Concerns over first government work test figures


The first official figures showing how the government’s work capability assessment (WCA) is working have revealed only a small proportion of those applying for out-of-work disability benefits are “passing” the strict new test.

Of about 175 000 people whose claims were completed between October 2008 and February this year, only about 32, 000 –18 per cent – were placed on the new employment and support allowance (ESA).

Of the 32,000, just under a third were placed in the support group, for those who do not have to engage in work-related activity.

But about 69,000 of the claimants were pronounced “fit for work” and ineligible for ESA, while 74,000 stopped claiming before their assessment was finished.

The assessments – carried out by the government contractor ATOS Healthcare – are supposed to test whether someone requires personalised support to find work and so qualifies for ESA, which has replaced incapacity benefit (IB) for new claimants.

The government is to start rolling out the WCA to existing IB claimants next year.

The new figures also reveal that, by the end of August, 4,900 claimants had completed appeals against a decision that they were “fit for work” and ineligible for ESA, but only 1,500 were successful.

Neil Coyle, director of policy for the disability poverty charity Disability Alliance, said the WCA was “too rigid” and often failed to reflect disabled people’s daily lives.

He said the figures suggest the government’s welfare reforms could fail to secure work for many disabled people, which would be “deeply disappointing”.

He added: “The concern is that too many disabled people are not getting access to ESA and are put on jobseeker’s allowance (JSA), where they do not get tailored support.

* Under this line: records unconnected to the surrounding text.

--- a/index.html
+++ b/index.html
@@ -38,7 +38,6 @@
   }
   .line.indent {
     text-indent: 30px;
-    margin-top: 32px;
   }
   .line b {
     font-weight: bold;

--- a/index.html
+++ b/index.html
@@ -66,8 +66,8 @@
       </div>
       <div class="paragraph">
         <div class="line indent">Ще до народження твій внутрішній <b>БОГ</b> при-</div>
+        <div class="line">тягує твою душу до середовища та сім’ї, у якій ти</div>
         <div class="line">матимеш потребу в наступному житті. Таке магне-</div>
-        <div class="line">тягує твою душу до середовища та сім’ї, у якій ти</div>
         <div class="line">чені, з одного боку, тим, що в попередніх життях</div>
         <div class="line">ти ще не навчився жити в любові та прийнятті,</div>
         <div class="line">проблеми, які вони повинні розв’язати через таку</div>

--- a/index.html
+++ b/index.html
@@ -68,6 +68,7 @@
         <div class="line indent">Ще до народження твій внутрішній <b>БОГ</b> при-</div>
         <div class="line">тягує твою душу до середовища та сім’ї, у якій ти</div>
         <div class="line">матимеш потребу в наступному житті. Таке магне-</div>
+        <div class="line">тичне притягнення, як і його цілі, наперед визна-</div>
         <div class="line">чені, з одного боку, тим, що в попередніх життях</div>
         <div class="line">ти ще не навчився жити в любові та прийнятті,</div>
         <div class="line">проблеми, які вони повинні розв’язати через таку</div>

“Meanwhile, there are less jobs, more competition for work and rampant employer discrimination, particularly against those with mental health problems.”

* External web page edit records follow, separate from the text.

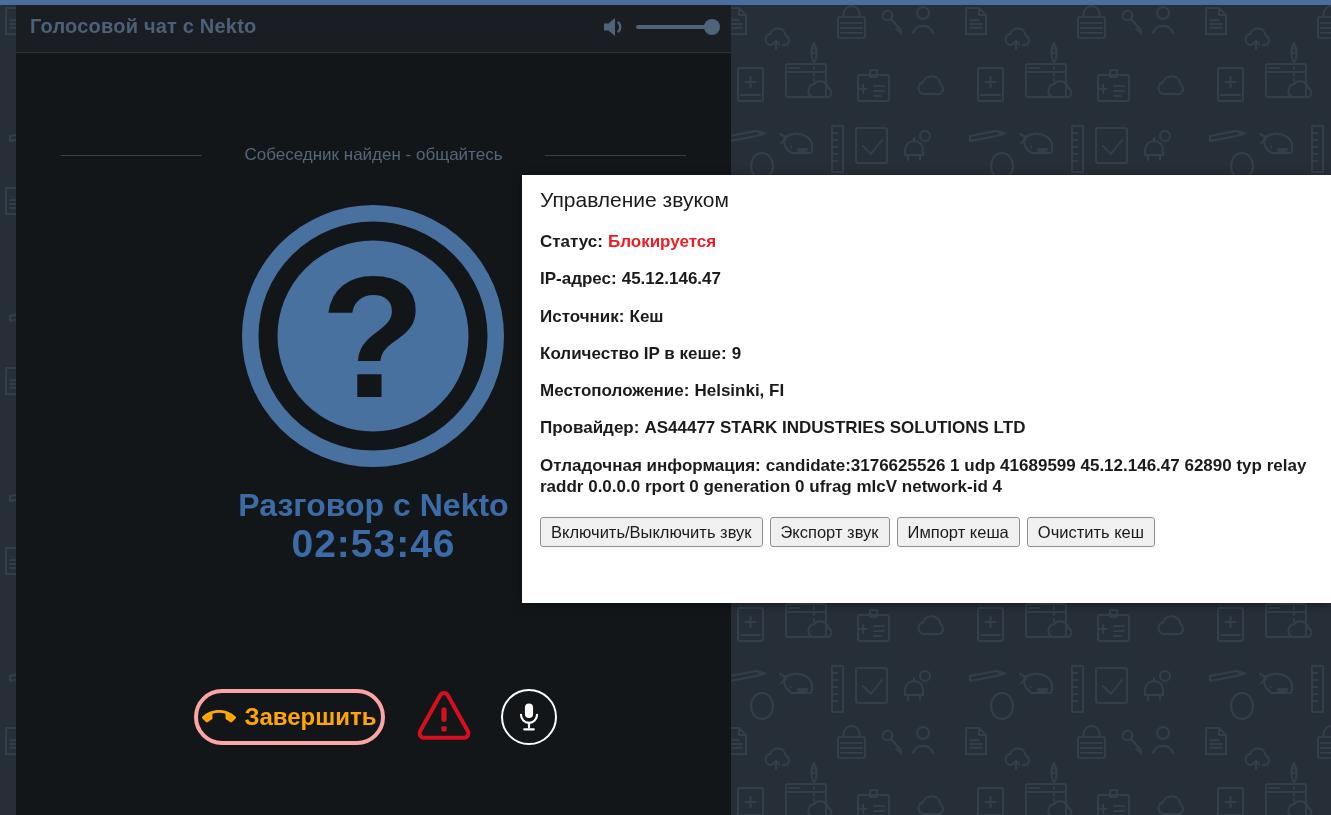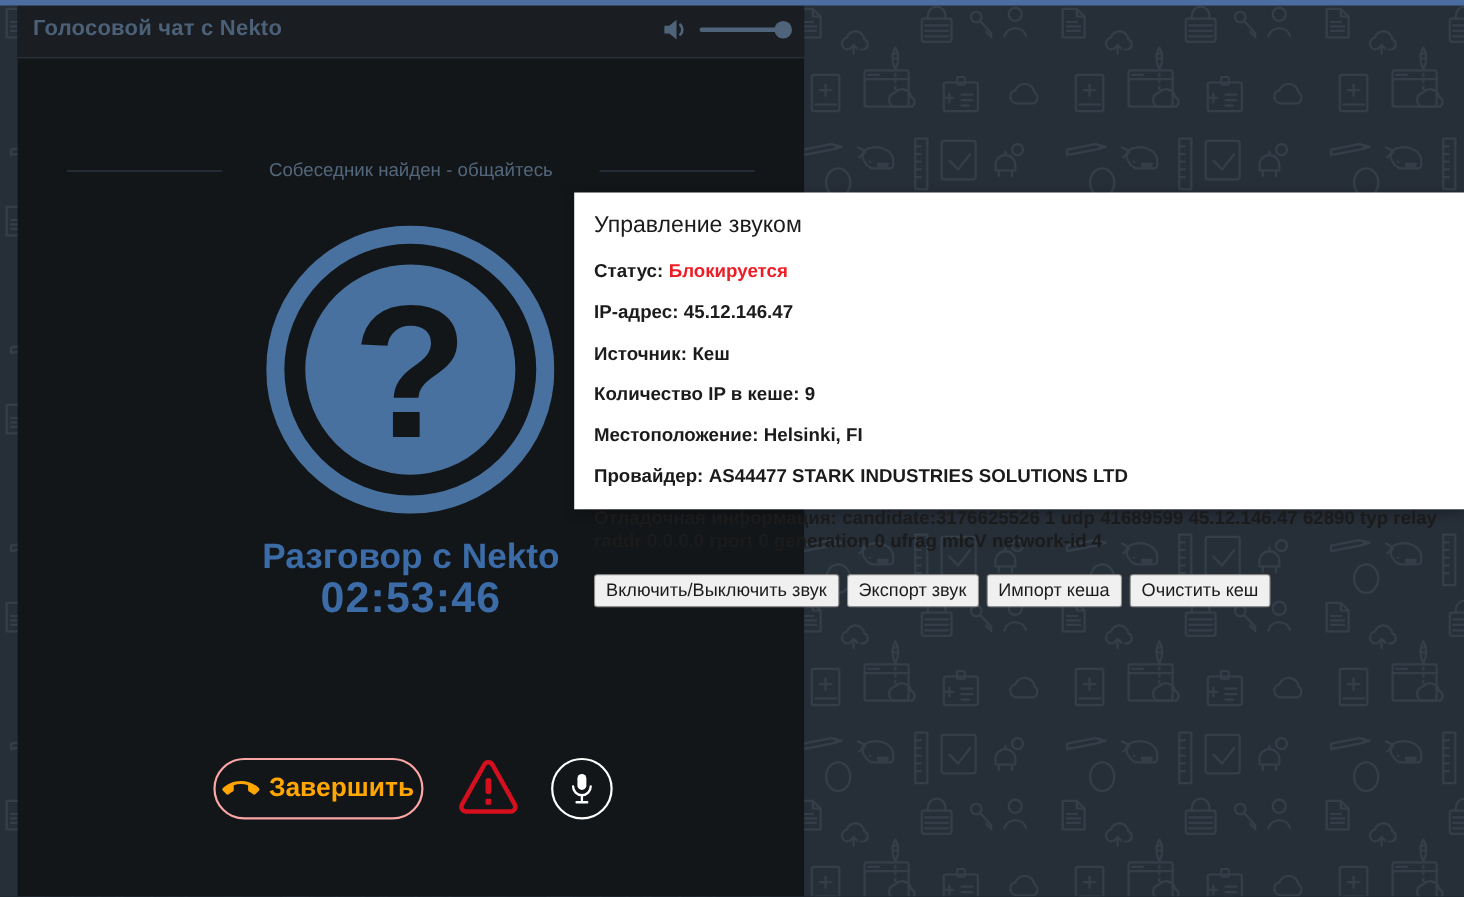--- a/index.html
+++ b/index.html
@@ -39,8 +39,8 @@
              display:flex; align-items:center; justify-content:center; cursor:pointer; }
 
   
-  .sound-panel { position:absolute; left:522px; top:175px; width:809px; height:288px; background:#ffffff; z-index:3;
-                 padding:14px 18px; box-shadow:0 2px 10px rgba(0,0,0,.35); color:#1b1b1b; }
+  .sound-panel { position:absolute; left:522px; top:175px; width:809px; height:428px; background:#ffffff; z-index:3;
+                 padding:9px 18px; box-shadow:0 2px 10px rgba(0,0,0,.35); color:#1b1b1b; }
   .sp-title { font-size:21px; font-weight:normal; margin:4px 0 19px; color:#1b1b1b; }
   .sp-row { font-size:17px; line-height:1.25; margin-bottom:16px; color:#1b1b1b;font-weight:bold; }
   .sp-row .lbl { margin-right:5px; }

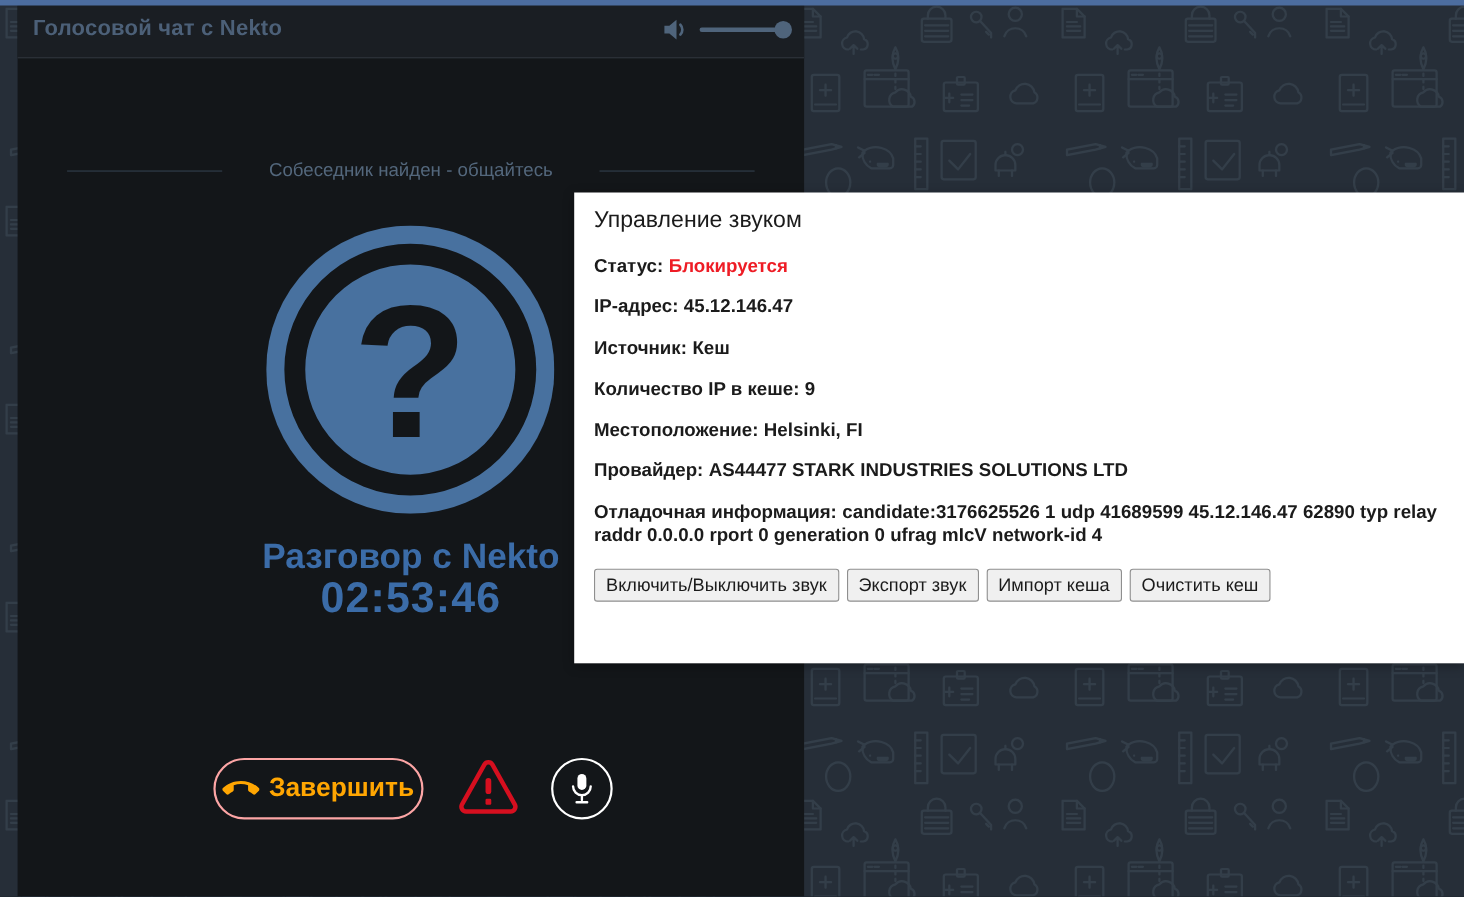--- a/index.html
+++ b/index.html
@@ -32,7 +32,7 @@
 
   .controls { position:absolute; left:178px; top:683px; display:flex; align-items:center; }
   .end-btn { display:flex; align-items:center; justify-content:center; gap:8px; width:191px; height:56px;
-             border:2px solid #fca5a5; border-radius:30px; background:transparent; cursor:pointer;text-align:center; }
+             border:4px solid #fca5a5; border-radius:30px; background:transparent; cursor:pointer;text-align:center; }
   .end-btn span { color:#ffa602; font-size:24px; font-weight:bold; }
   .warn-wrap { margin-left:30px; width:58px; height:58px; display:flex; align-items:center; justify-content:center; }
   .mic-btn { margin-left:28px; width:56px; height:56px; border-radius:50%; border:2px solid #ffffff; background:transparent;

He said this risks alienating disabled people and forcing them into poverty, as JSA is paid at a lower rate than ESA (up to £64.30 a week for JSA, compared with up to £89.80 for ESA).

Meanwhile, the government has announced a new Fit for Work scheme, which will encourage employers, GPs and councils to help people who become ill at work to manage their condition and stay in their job so they do not end up on benefits.

Ten pilot schemes will encourage local partnerships to pool funds to develop new services, bringing together support in areas such as health, employment, skills, housing and debt advice.